La loi n° 04/020 du 12 novembre 2004 résulte d’un débat intervenu au Parlement à l’issue
duquel elle a été adoptée simultanément, en date du 22 octobre 2004, par l’Assemblée Nationale et le Sénat, à l’exception de l’article 6 qui opposait les deux chambres et qui n’a pas permis de dégager un consensus malgré les propositions faites par la Commission mixte paritaire instituée conformément à l’article 104, alinéa 5 de la Constitution de la Transition du 4 avril 2003.
Ainsi, agissant conformément à l’article 104, alinéa 6 de cette même Constitution, l’Assemblée Nationale a définitivement statué seule, le lundi 25 octobre 2004, et le projet de loi a été adopté avec 313 voix pour, 4 voix contre et 17 abstentions, soit 334 votants sur 500 membres que comporte cette institution de la Transition en République Démocratique du Congo.
Se conformant de son côté à l’article 121, alinéa 2 de la Constitution (5, le Président de la
République saisit la Cour suprême de justice par deux requêtes pour demander à la plus haute Cour de vérifier la conformité de ce projet à la Constitution de la Transition, respectivement en dates des 27 octobre et 3 novembre 2004 tout en renonçant à la première requête au profit de la seconde.
Après examen de ces deux requêtes, inscrites au greffe sous R.Const. 21/TSR et R. Const.
22/TSR, la Cour suprême de justice déclara conforme à la Constitution de la transition la loi organique de nationalité congolaise ce, en date du 10 novembre 2004 (6).
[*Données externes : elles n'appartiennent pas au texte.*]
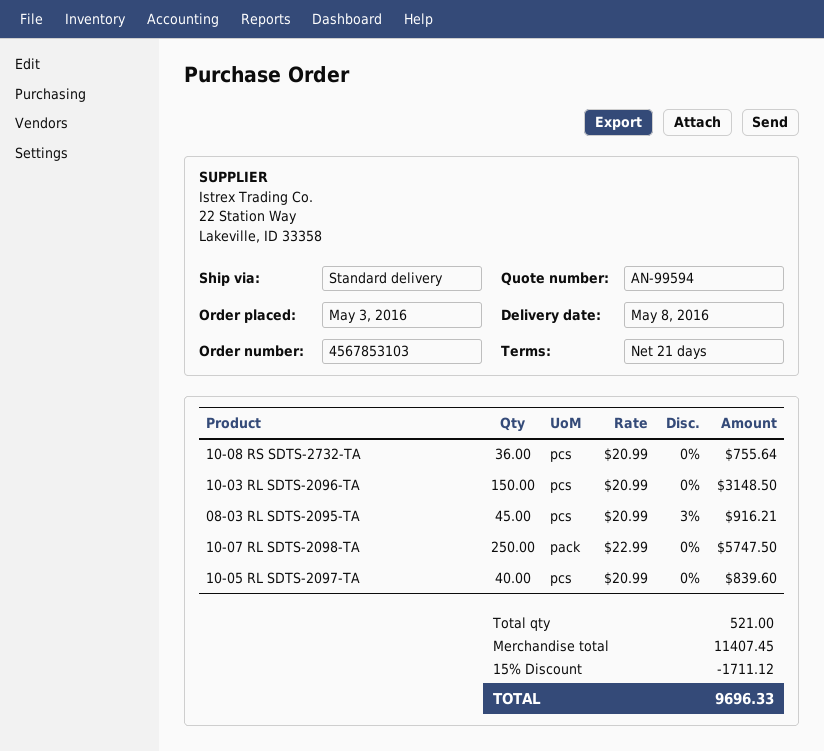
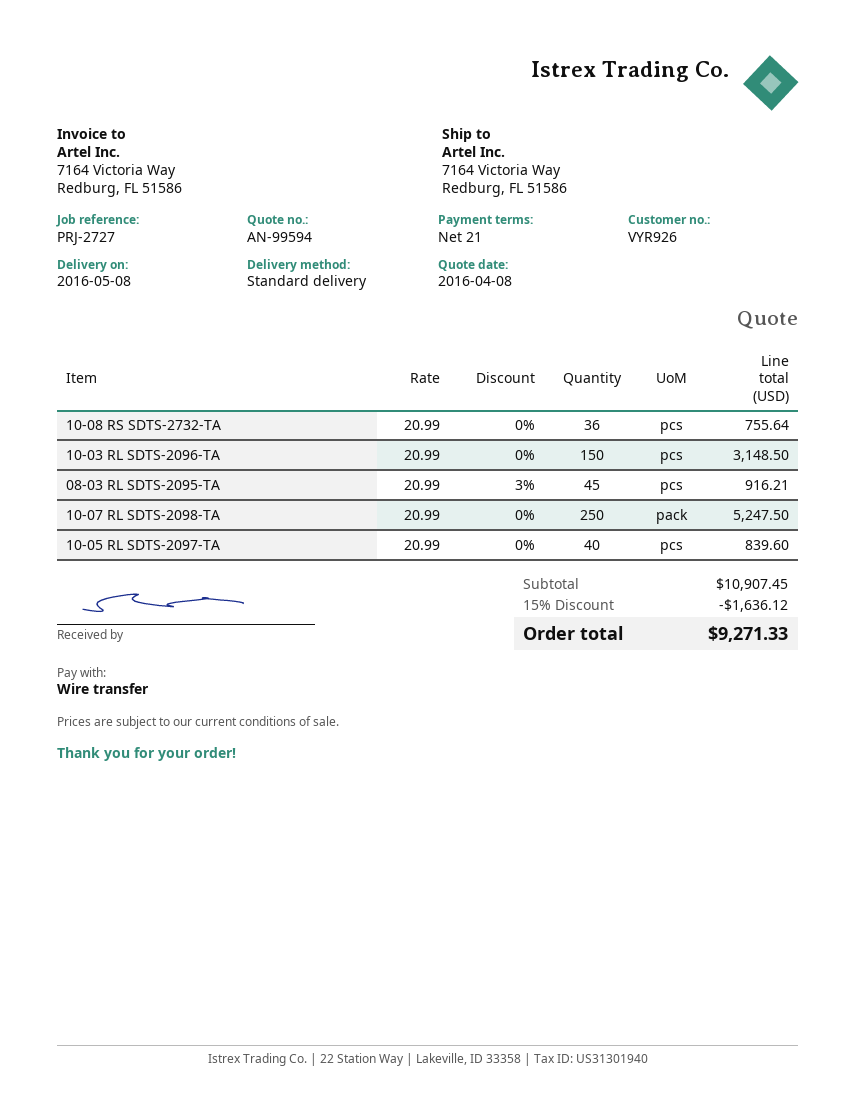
10-07 RL SDTS-2098-TA: 250 x 22.99 = 5747.50 -> 250 x 20.99 = 5247.50
subtotal: 11407.45 -> 10907.45
discount: 15% = 1711.12 -> 15% = 1636.12
total: 9696.33 -> 9271.33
C’est seulement et après cet arrêt que le Chef de l’Etat promulgua la loi organique de nationalité en République Démocratique du Congo en date du 12 novembre 2004 et dont présente analyse.
Il est d’une importance historique de connaître que la loi sous examen a été adoptée en
exécution de la Résolution n° DIC/CPR/03 du Dialogue inter-congolais, de l’Accord Global et Inclusif et de la Constitution de la transition aux termes desquels les délégués ont décidé de mettre fin à la fracture sociale créée par la question de nationalité, afin d’établir la coexistence pacifique de toutes les couches sociales sur l’ensemble du territoire national
(7).
II. DES INNOVATIONS APPORTEES PAR LA NOUVELLE LOI
Contrairement aux textes anciens, la nouvelle loi apporte quelque chose de neuf pour le
Congo et ce, à plusieurs points de vue.
1. Au point de vue de répartition du corpus législatif Comme le décret-loi n° 197 du 29 janvier 1999, la nouvelle loi est repartie en dix chapitres, divisés à leur tour en sections pour certains et en paragraphes pour d’autres. Mais elle n’a que 53 articles alors que le texte abrogé en comptait 56. Les intitulés des chapitres et sections sont restés
identiques.
2. Au point de vue contenu du texte Certaines dispositions de la nouvelle loi ont été reproduites in extenso de l’ancien texte, si pas littéralement mais téléologiquement. On retrouve par exemple l’article 1er qui consacre l’unité et l’exclusivité de la nationalité congolaise ainsi que le refus de la détenir concurremment à une autre, l’article 2 sur les principes de reconnaissance, d’acquisition et de perte de nationalité, les anciens
articles 5 et 6 ont été combinés en un seul article 7 ; les anciens articles 7 et 8 sont devenus l’article 8, l’ancien article 17 sur l’acquisition de la nationalité par l’effet de l’option est devenu l’article 13, l’ancien article 18, alinéa 1er est devenu l’article 14, l’article 20 ancien devient l’article 15 nouveau, l’ancien article 21 est remplacé par l’article 16 à l’exception de l’institution Président de la République qui est remplacée par celle Gouvernement ; l’article 23 ancien est devenu l’article 17 ; l’article 25 ancien a été reproduit en partie par l’article 24 sur les effets de l’acquisition de la nationalité congolaise ; l’idée de l’ancien article 27 est exprimée par le nouvel article 26 qui renvoie à l’article 1 de la loi ; l’article 36 ancien est devenu l’article 34 ; l’ancien article 41 est devenu l’article 37 ; l’alinéa
1er de l’article 42 de l’ancien texte est repris à la première partie du nouvel article 38 ; l’article 43, alinéas 1 et 3 devient le nouvel article 39 ; l’article 44 et 45 anciens ont été reproduits par les nouveaux articles 40 et 41 sur la procédure relative à la déchéance ; les articles 46 et 48 ont été reproduits aux nouveaux articles 42 et 44 alors que les anciens articles 49 et 50 deviennent les articles 45 et 46 sur la preuve de la nationalité. S’agissant des anciens articles 51 et 52, ils sont devenus les articles 47 et 48. Les autres dispositions qui suivent sont relatives aux dispositions particulières et transitoires ainsi qu’aux dispositions abrogatoires et finales. Elles n’ont donc pas d’intérêt pour être examinées.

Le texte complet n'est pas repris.